• **The problem**
Reproduce exactly the lines from the line containing "pip install 'setuptools>63'" through the last line of the listing, and no others.
BEGIN
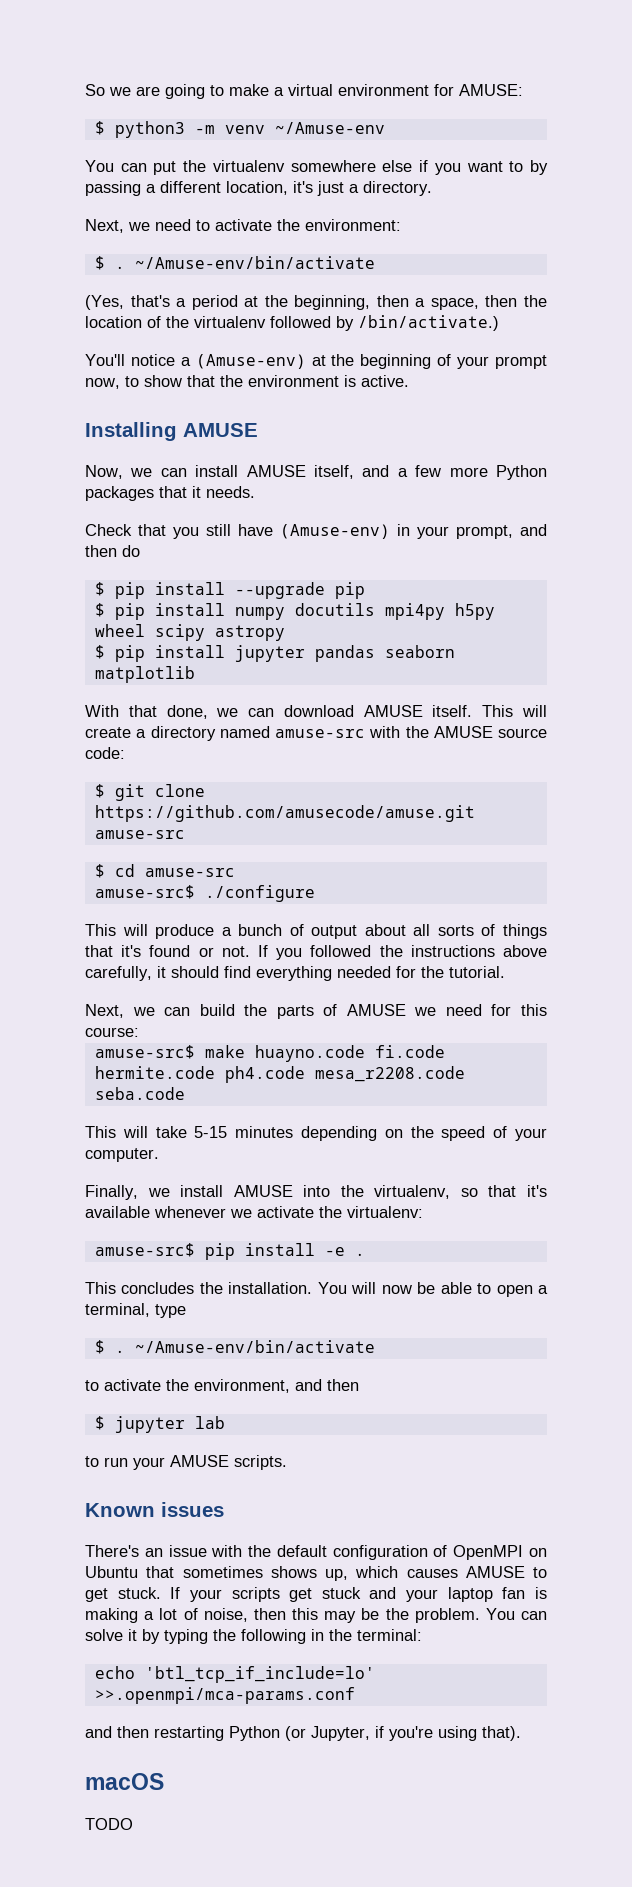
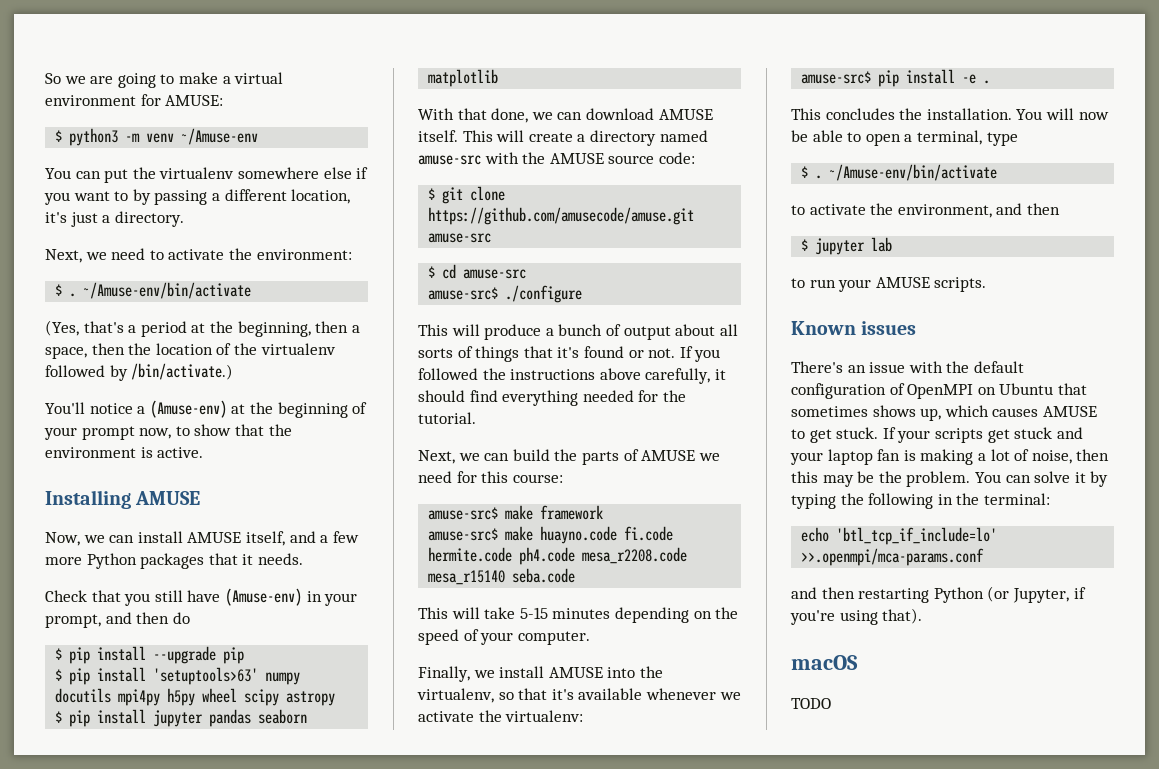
- $ pip install numpy docutils mpi4py h5py wheel scipy astropy
+ $ pip install 'setuptools>63' numpy docutils mpi4py h5py wheel scipy astropy
+ amuse-src$ make framework
- amuse-src$ make huayno.code fi.code hermite.code ph4.code mesa_r2208.code seba.code
+ amuse-src$ make huayno.code fi.code hermite.code ph4.code mesa_r2208.code mesa_r15140 seba.code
END
• **Answer to the exercise**
+ $ pip install 'setuptools>63' numpy docutils mpi4py h5py wheel scipy astropy
+ amuse-src$ make framework
- amuse-src$ make huayno.code fi.code hermite.code ph4.code mesa_r2208.code seba.code
+ amuse-src$ make huayno.code fi.code hermite.code ph4.code mesa_r2208.code mesa_r15140 seba.code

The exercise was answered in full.